Spectroscopic ellipsometry is a versatile tool to measure dimensional or optical parameters of surface layers or surface structures. The determination of these parameters requires to solve an inverse problem. This is achieved by a fitting procedure, where a merit function is optimized. This merit function compares simulated with measured polarization quantities for each measurement configuration, i. e. for each wavelength and angle of incidence. For the simulation of unstructured samples Fresnel-equations can be used, while for structured surfaces the Maxwells equations must be solved using so-called Maxwell-solvers.
For depolarizing samples Mueller ellipsometry must be used, because only the Mueller-stokes formalism is capable to describe depolarization. However, in common approaches to evaluate Mueller matrix measurements depolarization is treated in a nonoptimal way, which leads to inadequate measurement uncertainty estimations and in the worst case may lead to systematic measurement errors. Especially for surfaces with strong depolarization such as rough or textured surfaces this is a problem. To treat these issues, we developed an improved analysis method to attain reliable sample parameters and reliable and mathematically well-founded uncertainty estimations from Mueller ellipsometry measurements.
While deterministic non-depolarising samples can be fully described within the well-known Jones formalism and can be simulated by Fresnel- or Maxwell-solvers, a complete simulation of depolarizing samples would require very high computational expenses which are too elaborate or even impossible in practice. Thus the question arises, how to treat depolarization in the optimization process. Commonly used merit functions treat it as a residual error, which is minimized and accept the fit solution with the smallest overall depolarization as the best approximation. However, depolarization is a sample property, which must not be minimized. Therefore, instead we use the depolarization to derive a weight-factor for each residual contribution to the merit-function. We will present the underlying mathematics.

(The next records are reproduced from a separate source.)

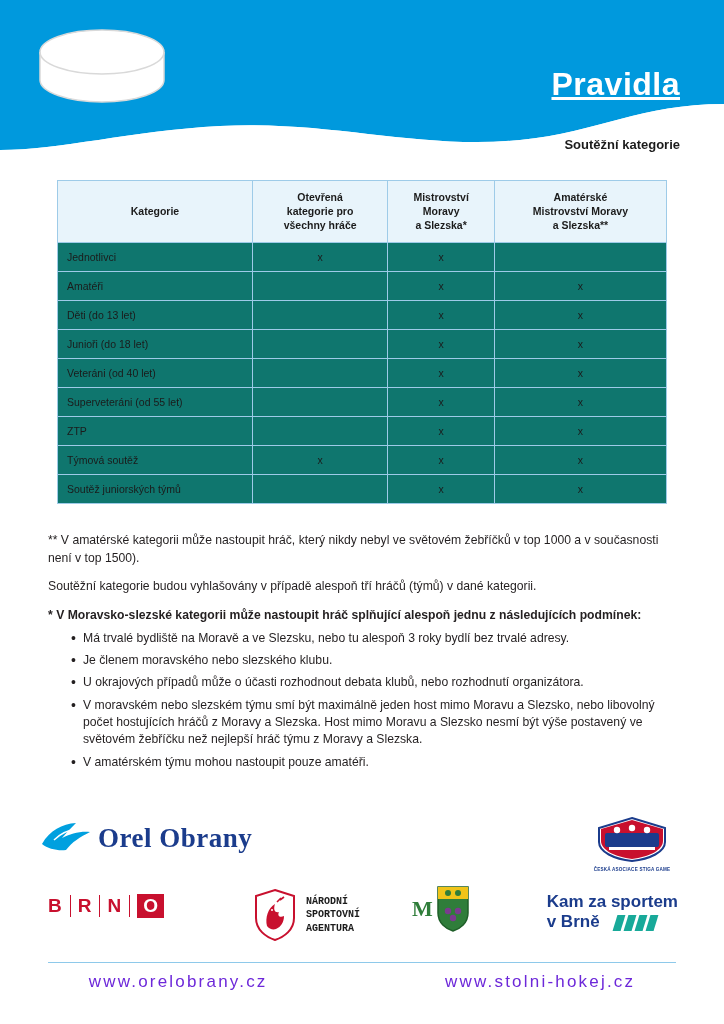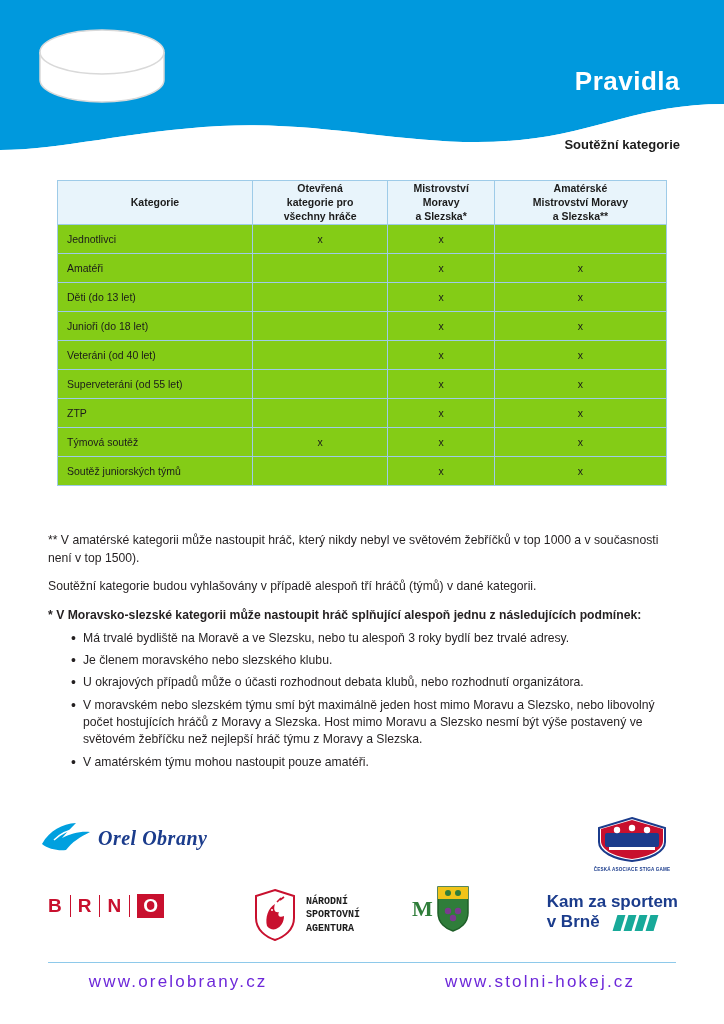"Pravidla" .title { font-size: 26px -> 32px; text-decoration: none -> underline }
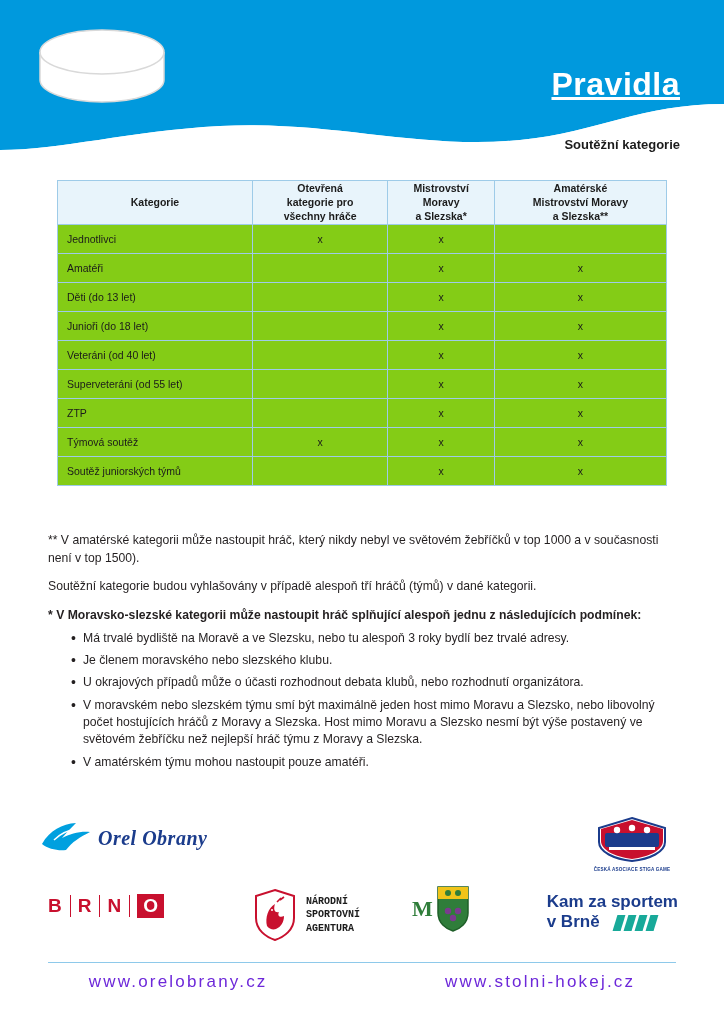"Otevřená" table.cat-table th { padding: 0 4px -> 9px 4px }
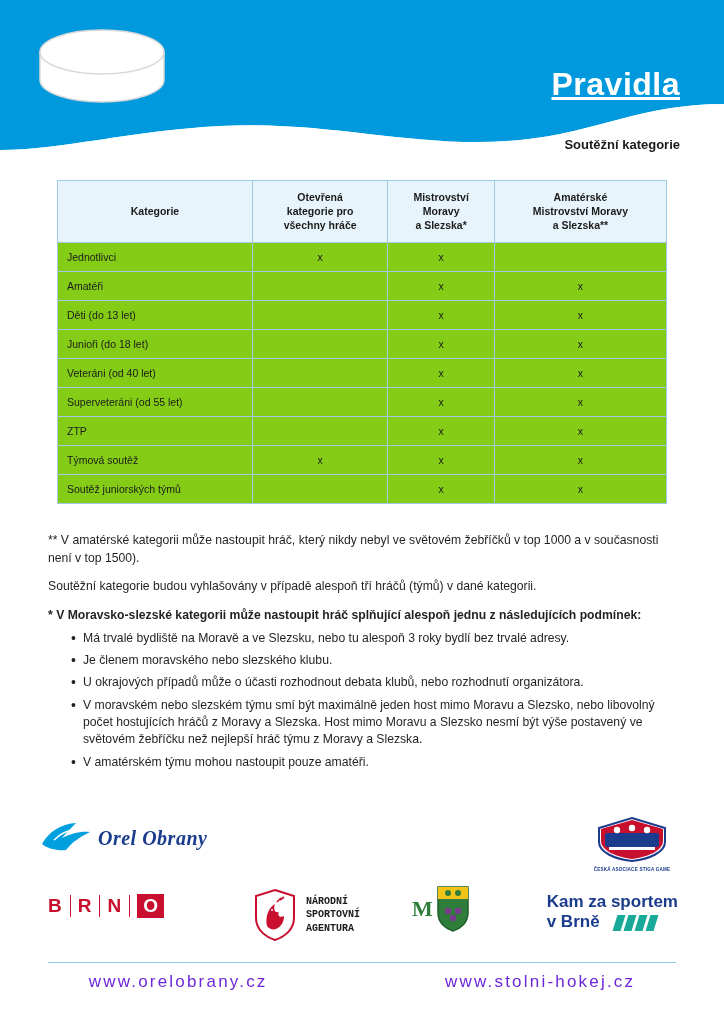"Jednotlivci" table.cat-table td { background: #84cc16 -> #0f766e }
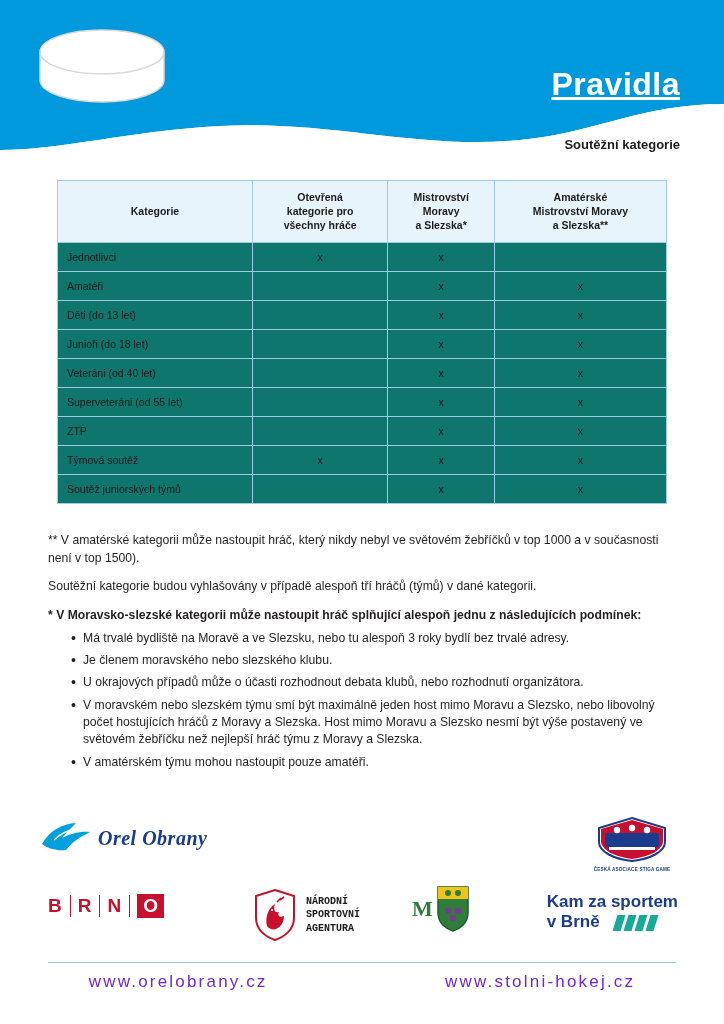"Orel Obrany" .orel-text { font-size: 20px -> 27px; font-style: italic -> none }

The evolved theory is applicated on measurement data obtained with a Sentech SE 850 system. The Mueller-matrices for each measurement configuration are computed from an overdetermined system of raw data achieved with analyzer-scans at discrete polarizer-steps (step-scan-mode). Thus the raw measurement data can additionally be exploited to get statistical information to the measured Mueller matrices and included in the merit function.
Embedded into a Bayesian approach the best-fit values and their uncertainties are determined from the posterior distribution in a much more realistic and reliable way. Applied on both virtual and real measurement data, we demonstrate the advantages of this new method and compare the results with different standard analysis methods.